Every entry below should be reproduced exactly, with all pictures left out.

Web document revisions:
────────
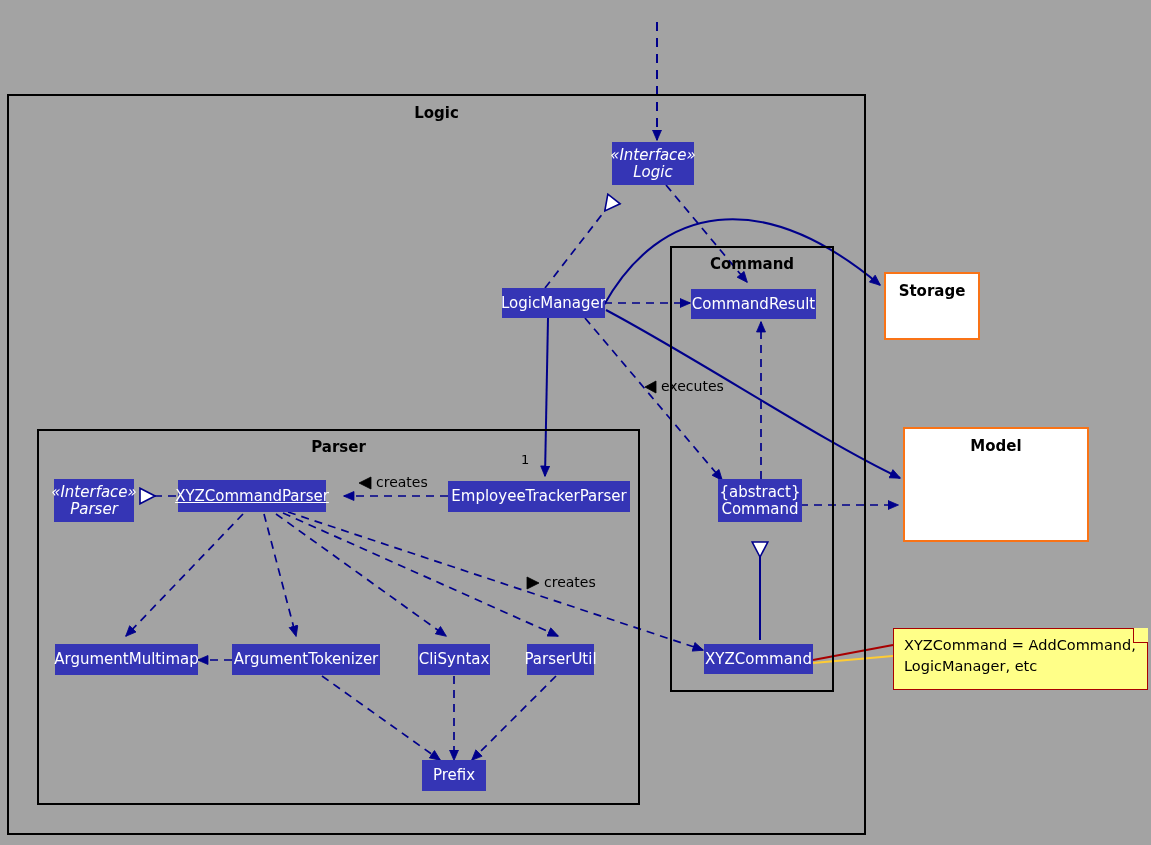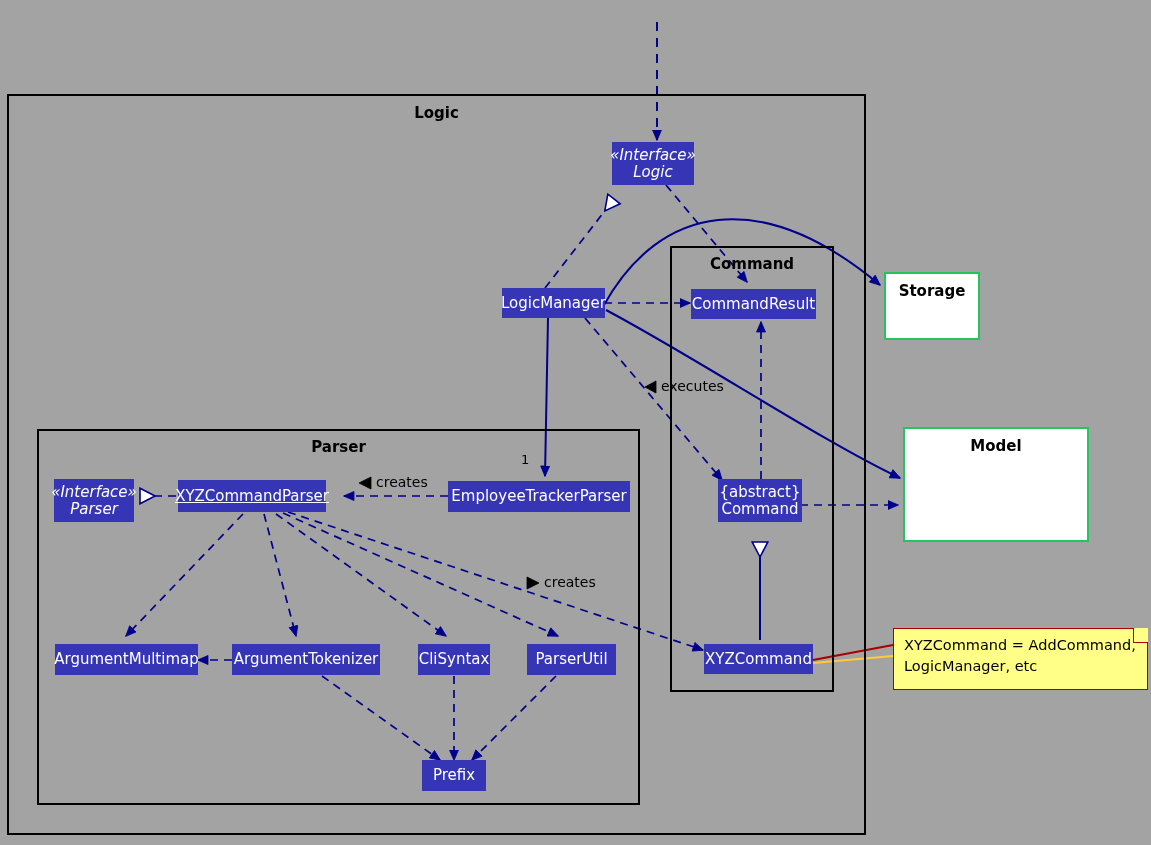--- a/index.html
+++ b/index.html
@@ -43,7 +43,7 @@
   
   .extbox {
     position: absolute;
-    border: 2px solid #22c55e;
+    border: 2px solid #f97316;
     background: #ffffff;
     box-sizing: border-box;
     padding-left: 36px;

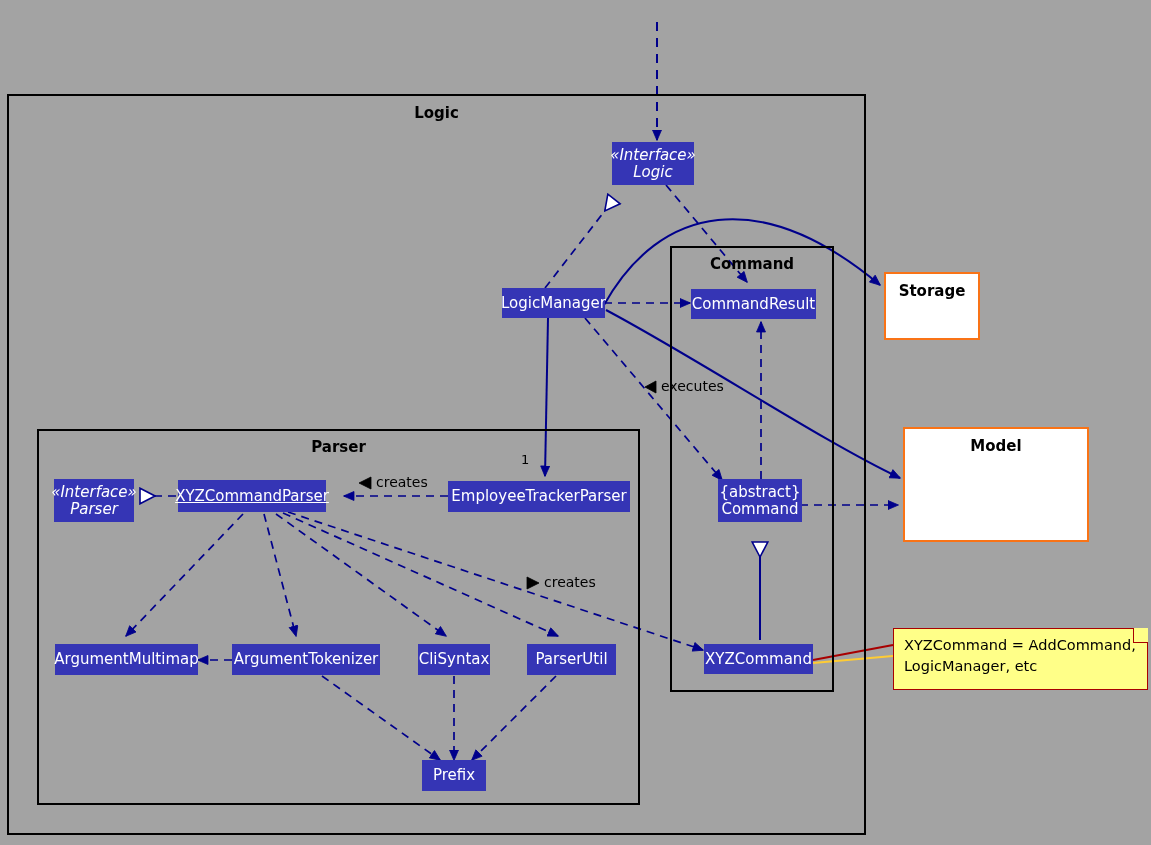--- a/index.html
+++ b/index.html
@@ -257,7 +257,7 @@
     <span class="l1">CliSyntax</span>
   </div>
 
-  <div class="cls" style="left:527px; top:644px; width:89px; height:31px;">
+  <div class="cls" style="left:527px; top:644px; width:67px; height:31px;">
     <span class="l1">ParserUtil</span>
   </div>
────────
Expected answer:
--- a/index.html
+++ b/index.html
@@ -43,7 +43,7 @@
   
   .extbox {
     position: absolute;
-    border: 2px solid #22c55e;
+    border: 2px solid #f97316;
     background: #ffffff;
     box-sizing: border-box;
     padding-left: 36px;

--- a/index.html
+++ b/index.html
@@ -257,7 +257,7 @@
     <span class="l1">CliSyntax</span>
   </div>
 
-  <div class="cls" style="left:527px; top:644px; width:89px; height:31px;">
+  <div class="cls" style="left:527px; top:644px; width:67px; height:31px;">
     <span class="l1">ParserUtil</span>
   </div>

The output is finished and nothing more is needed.